# Predicting Sentiment Using a Transformer

This notebook provides you with a complete code example that predicts the sentiment of movie reviews using a transformer encoder network.

## Using the IMDB Dataset

Start by downloading the Large Movie Review Dataset (often referred to as the IMDB dataset, as it’s available at https://huggingface.co/datasets/imdb). It contains 50,000 movie reviews, labeled as positive or negative. The dataset is divided into 25,000 reviews for training and 25,000 reviews for testing.
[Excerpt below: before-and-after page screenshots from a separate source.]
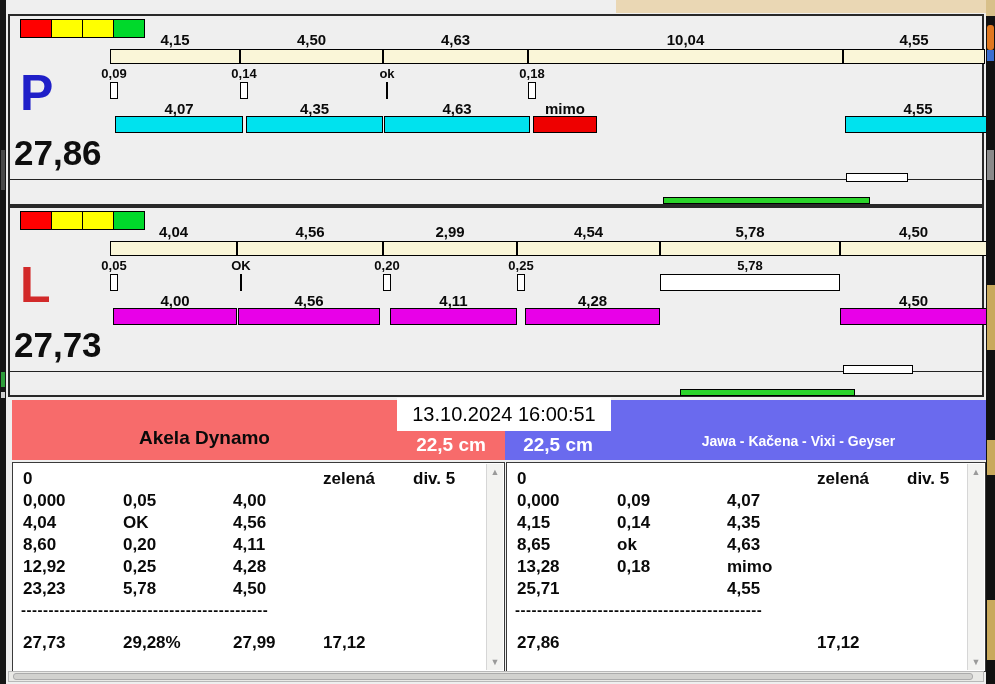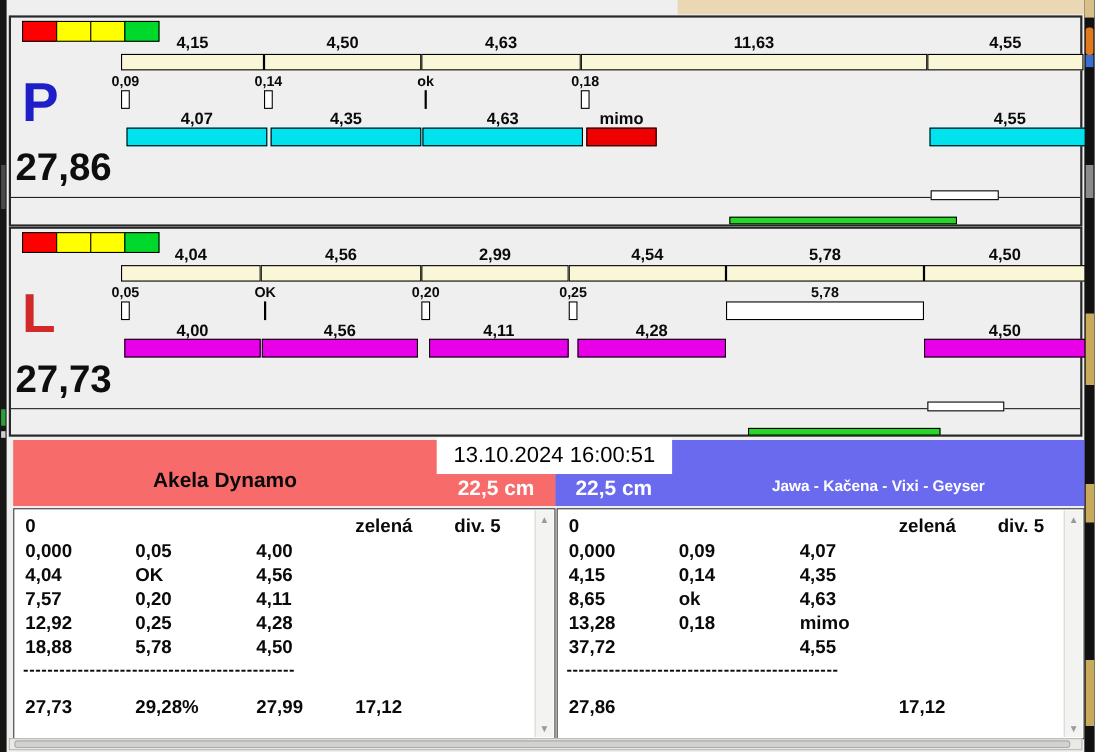--- a/index.html
+++ b/index.html
@@ -78,7 +78,7 @@
         <div style="position: absolute; left: 230px; top: 33px; width: 143px; height: 15px; background: rgb(250, 246, 216); border: 1px solid rgb(0, 0, 0);"></div>
         <div style="position: absolute; left: 400.5px; top: 15px; width: 90px; text-align: center; font-size: 15px; font-weight: bold; color: rgb(10, 10, 10);">4,63</div>
         <div style="position: absolute; left: 373px; top: 33px; width: 145px; height: 15px; background: rgb(250, 246, 216); border: 1px solid rgb(0, 0, 0);"></div>
-        <div style="position: absolute; left: 630.5px; top: 15px; width: 90px; text-align: center; font-size: 15px; font-weight: bold; color: rgb(10, 10, 10);">11,63</div>
+        <div style="position: absolute; left: 630.5px; top: 15px; width: 90px; text-align: center; font-size: 15px; font-weight: bold; color: rgb(10, 10, 10);">10,04</div>
         <div style="position: absolute; left: 518px; top: 33px; width: 315px; height: 15px; background: rgb(250, 246, 216); border: 1px solid rgb(0, 0, 0);"></div>
         <div style="position: absolute; left: 859px; top: 15px; width: 90px; text-align: center; font-size: 15px; font-weight: bold; color: rgb(10, 10, 10);">4,55</div>
         <div style="position: absolute; left: 833px; top: 33px; width: 142px; height: 15px; background: rgb(250, 246, 216); border: 1px solid rgb(0, 0, 0);"></div>

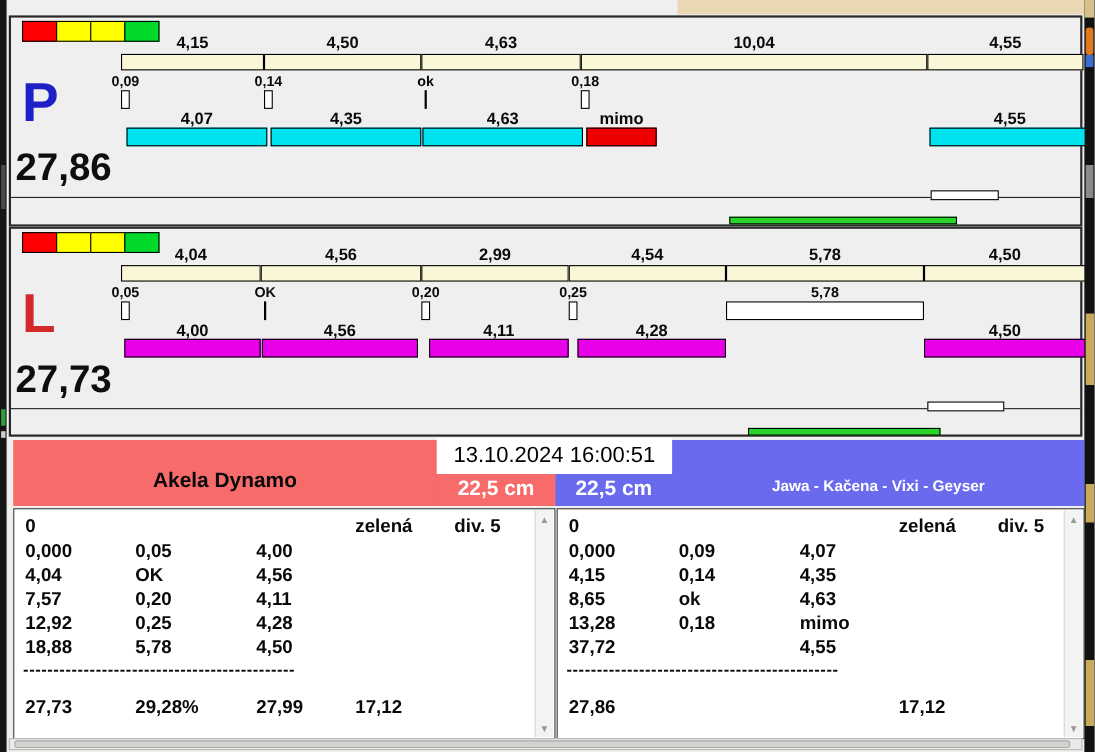--- a/index.html
+++ b/index.html
@@ -180,7 +180,7 @@
         <div class="tcell" style="position: absolute; left: 220px;">4,56</div>
       </div>
       <div class="trow" style="position: absolute; top: 72px;">
-        <div class="tcell" style="position: absolute; left: 10px;">7,57</div>
+        <div class="tcell" style="position: absolute; left: 10px;">8,60</div>
         <div class="tcell" style="position: absolute; left: 110px;">0,20</div>
         <div class="tcell" style="position: absolute; left: 220px;">4,11</div>
       </div>

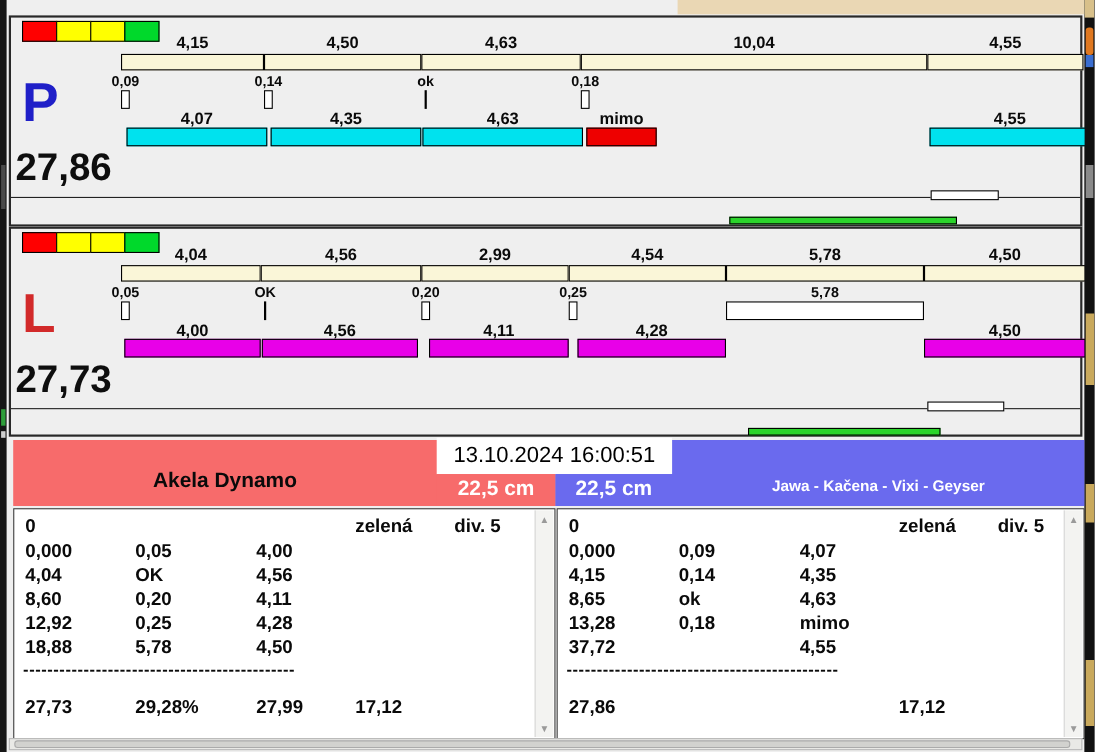--- a/index.html
+++ b/index.html
@@ -190,7 +190,7 @@
         <div class="tcell" style="position: absolute; left: 220px;">4,28</div>
       </div>
       <div class="trow" style="position: absolute; top: 116px;">
-        <div class="tcell" style="position: absolute; left: 10px;">18,88</div>
+        <div class="tcell" style="position: absolute; left: 10px;">23,23</div>
         <div class="tcell" style="position: absolute; left: 110px;">5,78</div>
         <div class="tcell" style="position: absolute; left: 220px;">4,50</div>
       </div>

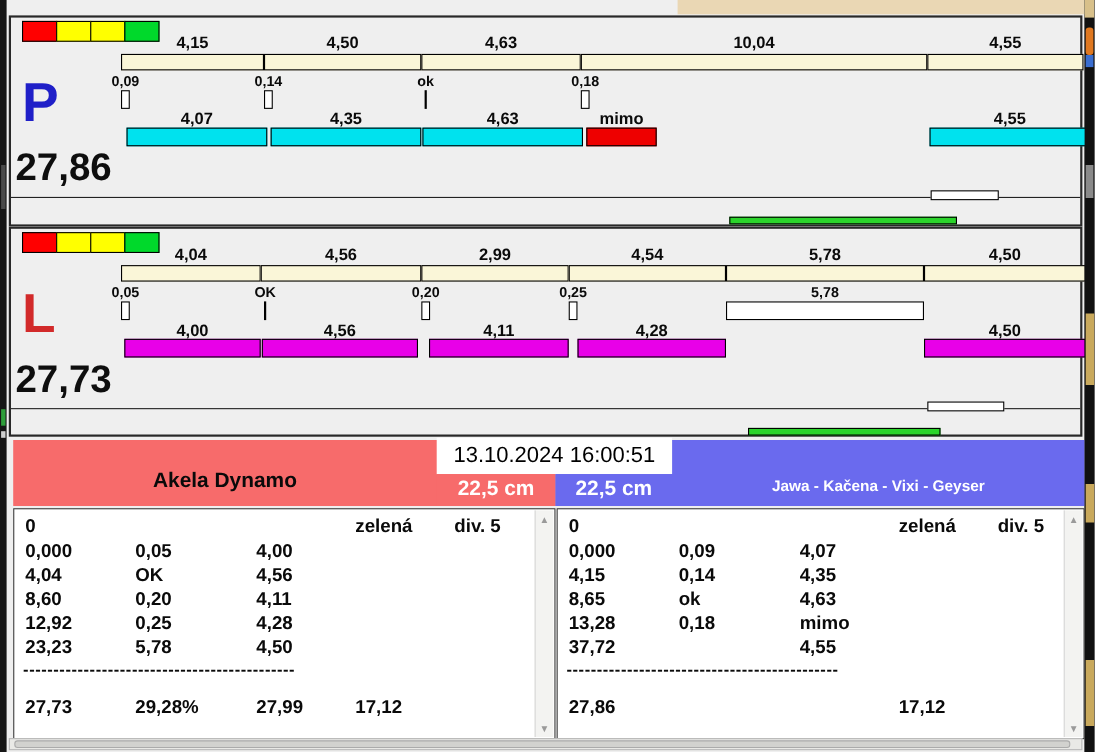--- a/index.html
+++ b/index.html
@@ -233,7 +233,7 @@
         <div class="tcell" style="position: absolute; left: 220px;">mimo</div>
       </div>
       <div class="trow" style="position: absolute; top: 116px;">
-        <div class="tcell" style="position: absolute; left: 10px;">37,72</div>
+        <div class="tcell" style="position: absolute; left: 10px;">25,71</div>
         <div class="tcell" style="position: absolute; left: 220px;">4,55</div>
       </div>
       <div class="tdivider" style="position: absolute; top: 138px;">---------------------------------------------</div>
Download the IMDB dataset ...

In [2]:
from datasets import load_dataset

dataset = load_dataset("imdb")

The secret `HF_TOKEN` does not exist in your Colab secrets.
To authenticate with the Hugging Face Hub, create a token in your settings tab (https://huggingface.co/settings/tokens), set it as secret in your Google Colab and restart your session.
You will be able to reuse this secret in all of your notebooks.
Please note that authentication is recommended but still optional to access public models or datasets.


Downloading readme:   0%|          | 0.00/7.81k [00:00<?, ?B/s]

Downloading data:   0%|          | 0.00/21.0M [00:00<?, ?B/s]

Downloading data:   0%|          | 0.00/20.5M [00:00<?, ?B/s]

Downloading data:   0%|          | 0.00/42.0M [00:00<?, ?B/s]

Generating train split:   0%|          | 0/25000 [00:00<?, ? examples/s]

Generating test split:   0%|          | 0/25000 [00:00<?, ? examples/s]

Generating unsupervised split:   0%|          | 0/50000 [00:00<?, ? examples/s]

... splitting the training and validation datasets ...

In [3]:
split = dataset["train"].train_test_split(
    test_size=0.2,
    stratify_by_column="label",
    seed=42,
)
train_dataset, val_dataset = split["train"], split["test"]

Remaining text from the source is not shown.